> _What you will do_
Which lines make up the answer? Those from the line with "(452, 160) none -> (74, 213) //" through the end of the data; reproduce them exactly.

(Collected data)
------------------------------

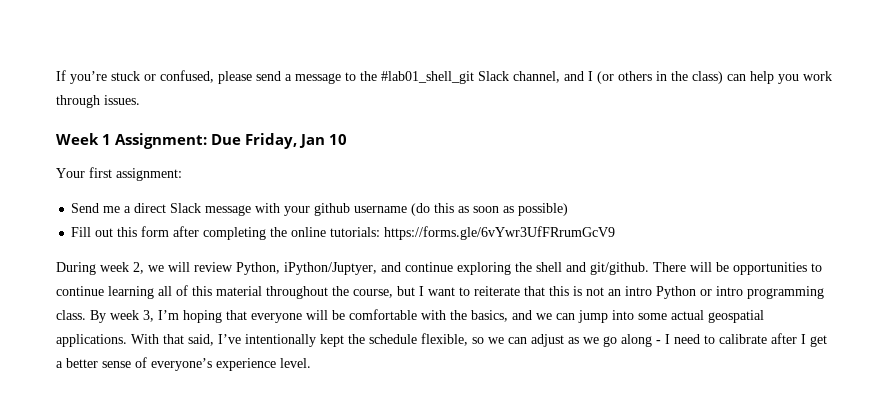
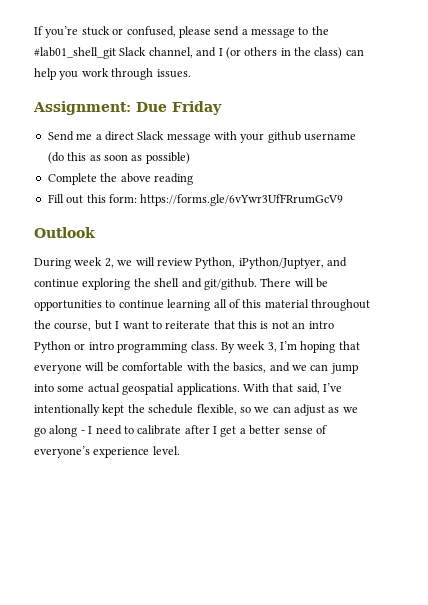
[56,133,348,149] [56,167,182,181] Week 1 Assignment: Due Friday, Jan 10 // Your first assignment: -> [33,101,222,115] Assignment: Due Friday
(569, 209) none -> [47,173,193,185] // Complete the above reading
[141,226,381,240] form after completing the online tutorials: -> [108,194,137,203] form:
(616, 233) none -> [34,227,95,238] // Outlook

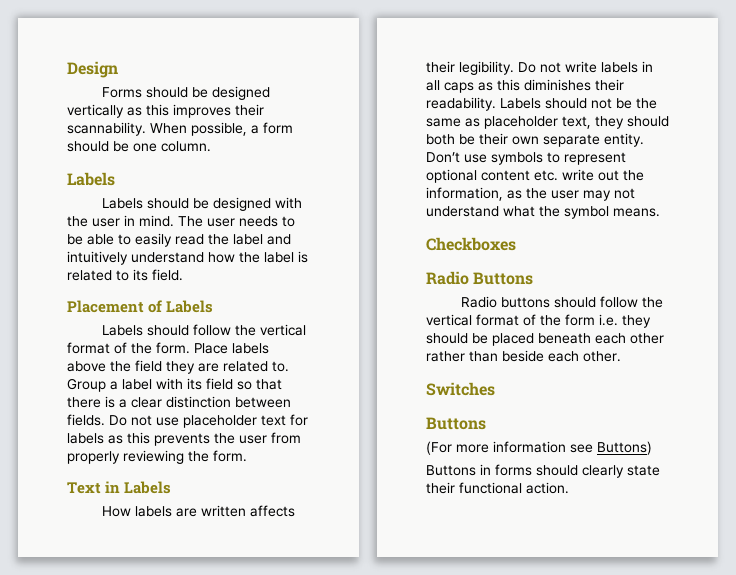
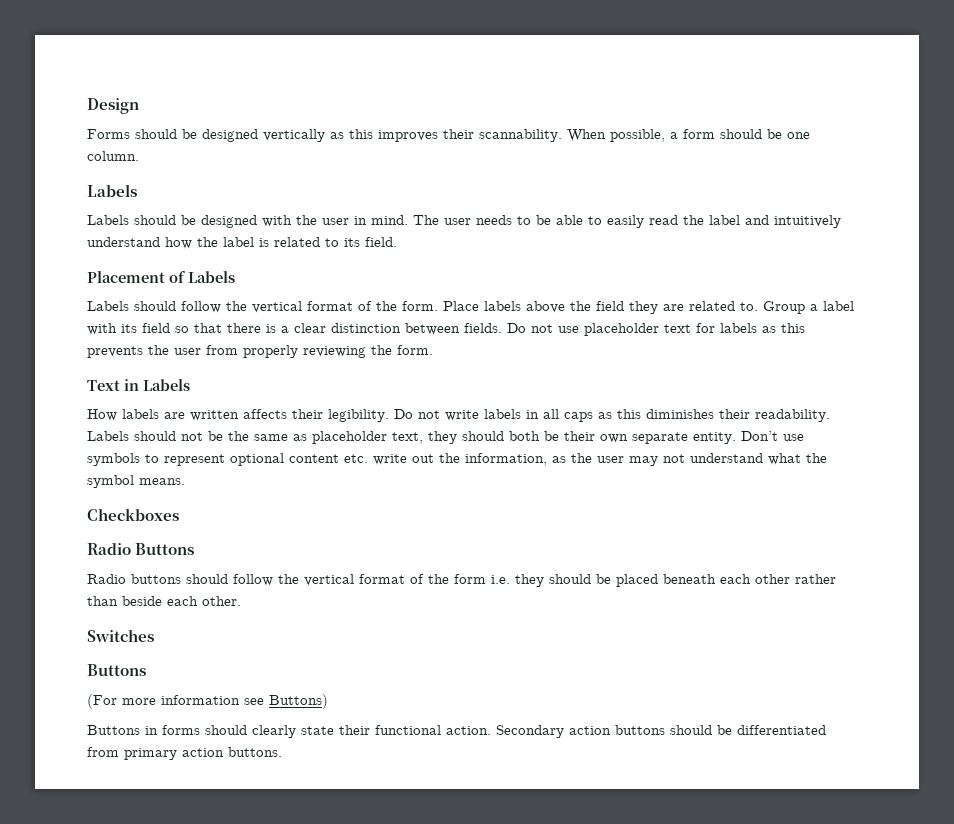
(569, 488) none -> [496,725,826,738] [87,747,282,760] Secondary action buttons should be differentiated from primary action buttons.

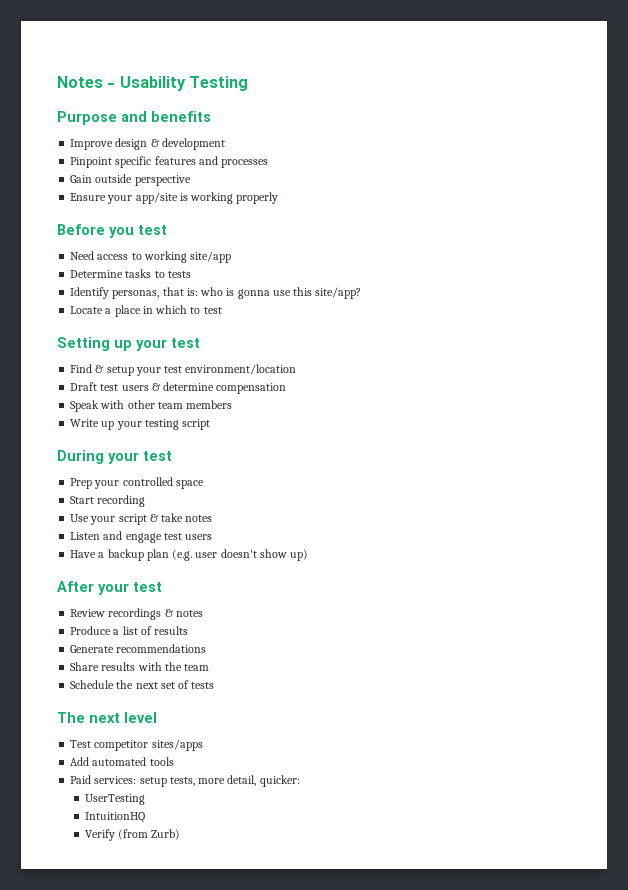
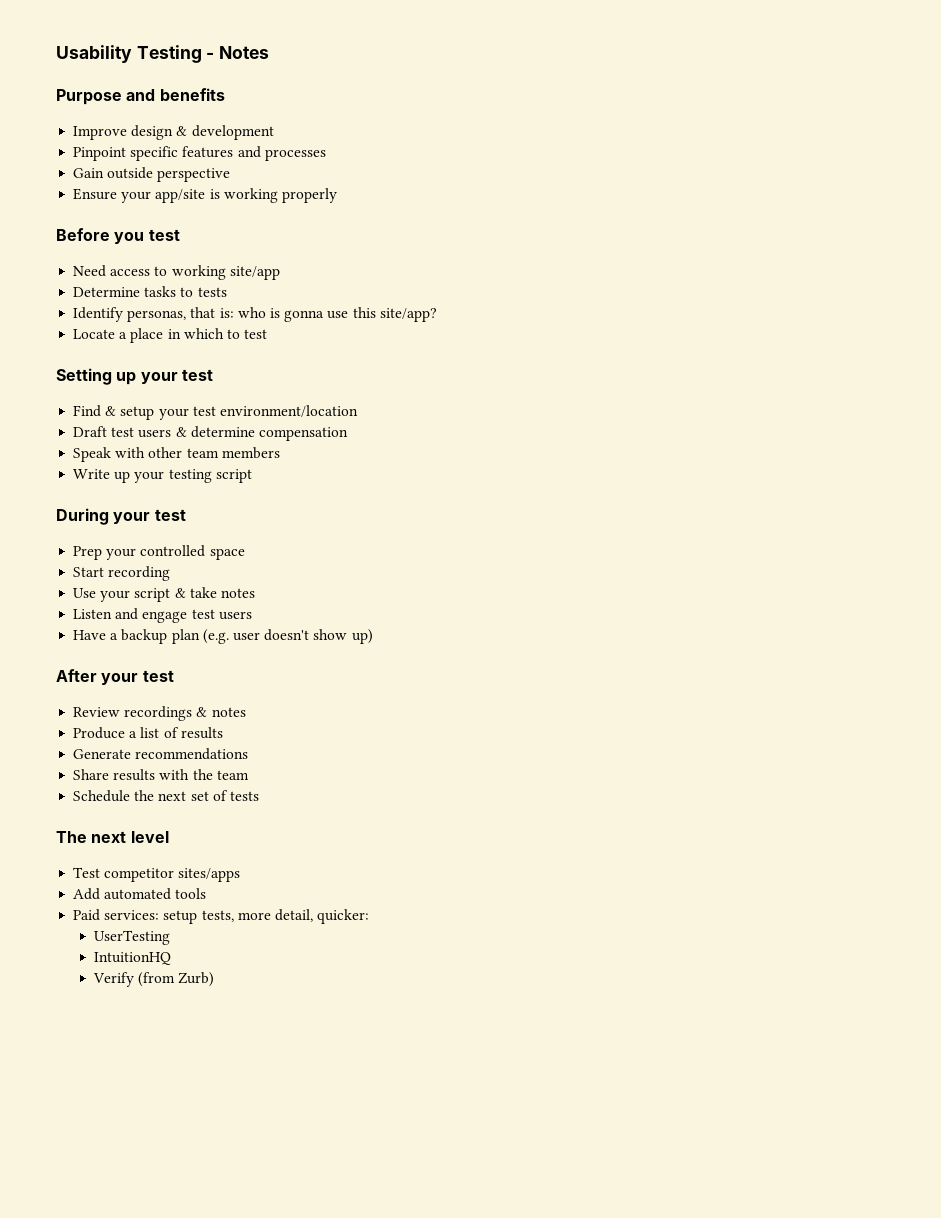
[57,76,116,88] Notes - -> (56, 54) none
(248, 83) none -> [206,46,270,59] - Notes

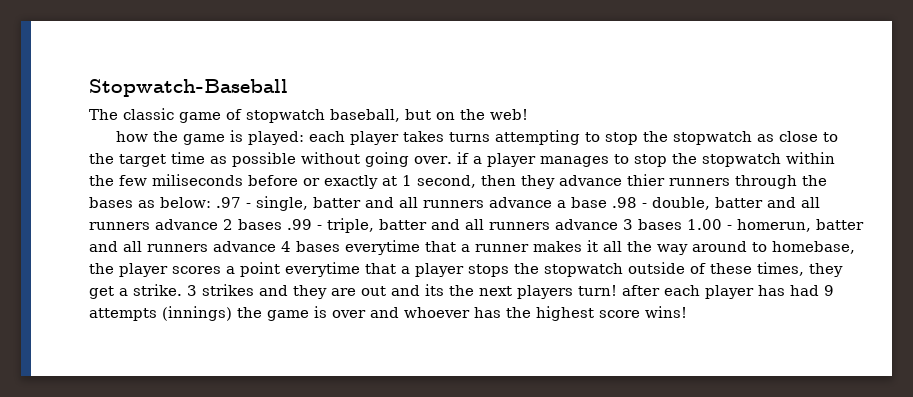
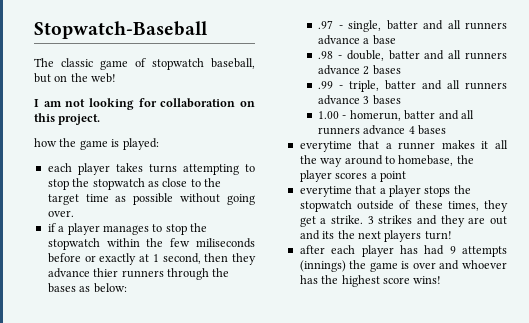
(528, 114) none -> [34,98,255,110] [34,113,101,125] // I am not looking for collaboration on this project.
(305, 138) none -> (159, 144) //
(452, 160) none -> (74, 213) //
(211, 202) none -> (127, 288) //
(607, 202) none -> (396, 40) //
(282, 224) none -> (401, 70) //
(682, 224) none -> (401, 100) //
(340, 246) none -> (447, 130) //
(280, 269) none -> (406, 176) //
(617, 290) none -> (452, 235) //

------------------------------

> _Written solution_
(452, 160) none -> (74, 213) //
(211, 202) none -> (127, 288) //
(607, 202) none -> (396, 40) //
(282, 224) none -> (401, 70) //
(682, 224) none -> (401, 100) //
(340, 246) none -> (447, 130) //
(280, 269) none -> (406, 176) //
(617, 290) none -> (452, 235) //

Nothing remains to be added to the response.